Saturday, April 15, 2023
HomeMortgageRental markets continue to tighten – PropTrack

Rental markets continue to tighten – PropTrack


The national rental vacancy rate dropped by 0.3 percentage points to 1.47% month-on-month in March – the lowest level recorded since well before the pandemic, fresh PropTrack data showed.

With less than 1.5% of rental properties now available for lease, renters would find it extremely tough to secure a home. These conditions would also result in significant rental price rises, with rents up more than 10% over the past year.

“Adelaide and Perth posted the lowest rental vacancy rates across the country – below 1%. These levels are extremely tight, with available rentals leased very quickly,” said Paul Ryan (pictured above), economist with REA Group‘s PropTrack. 

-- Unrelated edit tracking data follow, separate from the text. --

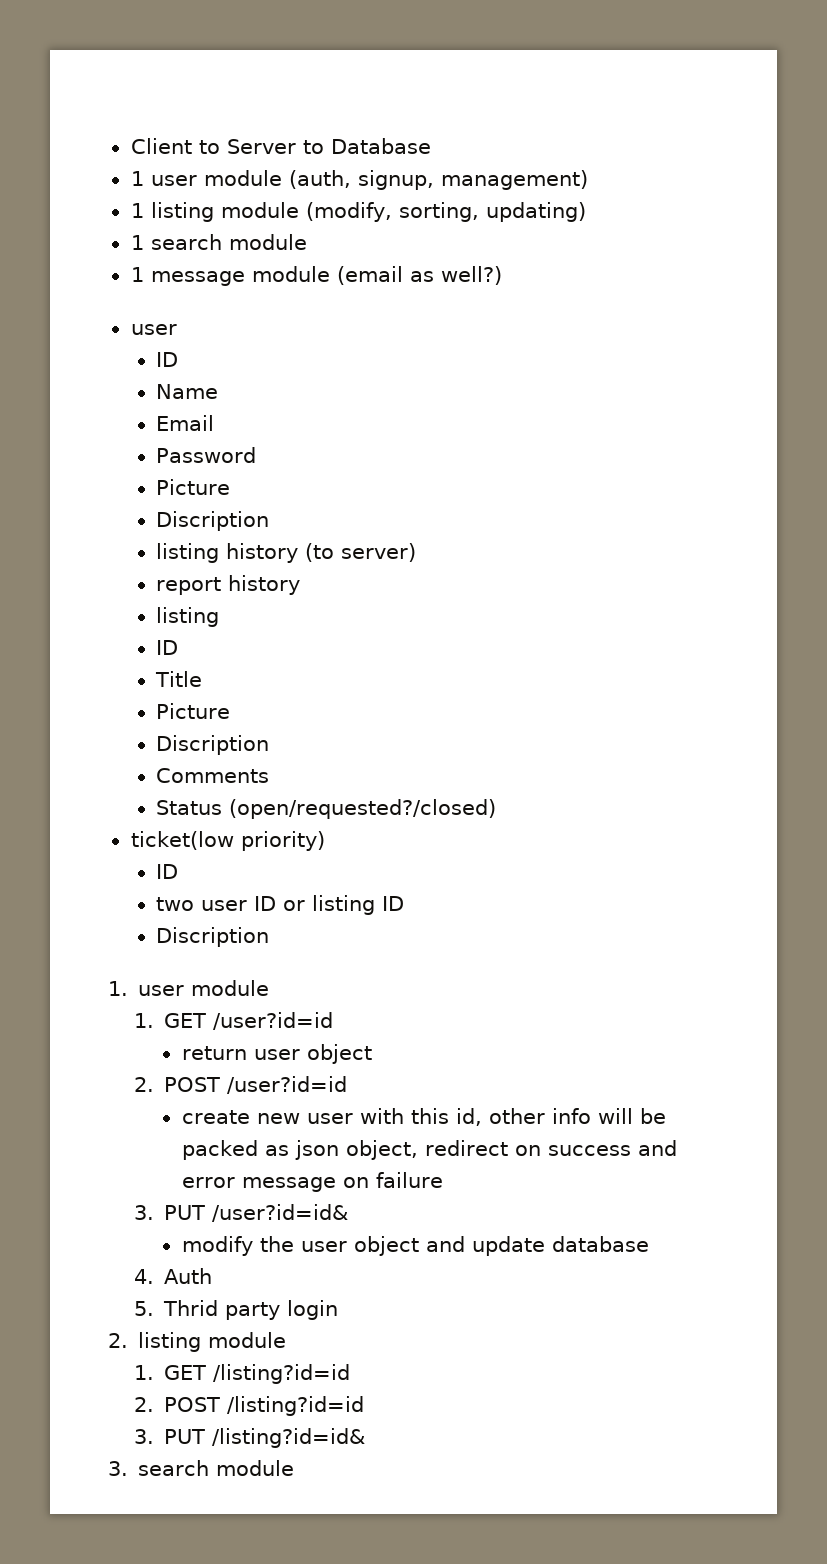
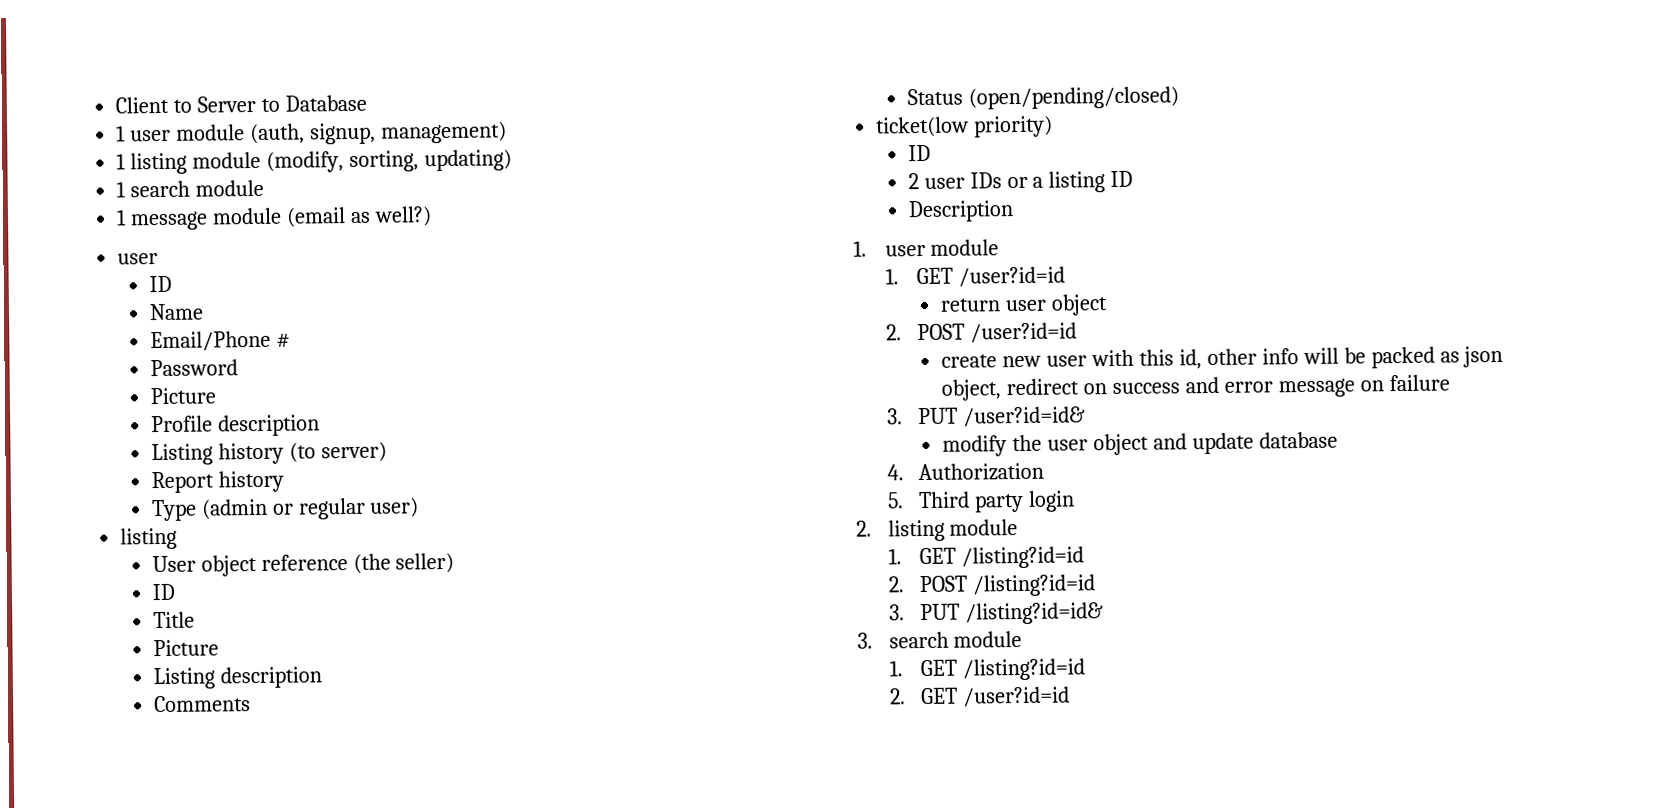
[156,415,215,431] Email -> [149,330,291,352] Email/Phone #
[156,511,270,531] [156,543,220,563] Discription // listing -> [150,414,320,437] [150,443,213,466] Profile description // Listing
[156,577,222,595] report -> [150,471,214,494] Report
[156,607,220,627] listing -> [150,497,420,522] [120,527,178,550] [151,552,455,577] Type (admin or regular user) // listing // User object reference (the seller)
[156,735,270,755] Discription -> [152,666,322,690] Listing description
[229,799,497,819] (open/requested?/closed) -> [967,86,1179,110] (open/pending/closed)
[156,896,306,911] two user ID or -> [907,172,1044,190] 2 user IDs or a
[156,927,270,947] Discription -> [907,200,1014,223] Description
[163,1268,212,1284] Auth -> [918,462,1045,482] Authorization
[162,1300,218,1316] Thrid -> [918,491,971,509] Third
(295, 1468) none -> [888,658,1085,681] [888,686,1070,707] // 1. GET /listing?id=id // 2. GET /user?id=id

Capital city rental markets have tightened considerably, particularly Sydney and Melbourne, where rental vacancy rates declined 0.73pp and 1.38pp over the past year, respectively.

“Post-COVID, as cities have reopened, universities have resumed face-to-face studies, and hard borders came down, the demand for city living boomed,” Ryan said. “Compounding this has been a pandemic shift to smaller households, particularly for renters, which places additional pressure on the market.”

In regional areas, rental conditions eased slightly, with rental vacancy rates lifting 0.4pp over the past year.  

Renters would now find it tougher to find a home in capital cities than in regional areas.

“City rental markets have shown no signs of abating, so we may see even more difficult conditions – including continued strong rent growth – in the coming months,” Ryan said.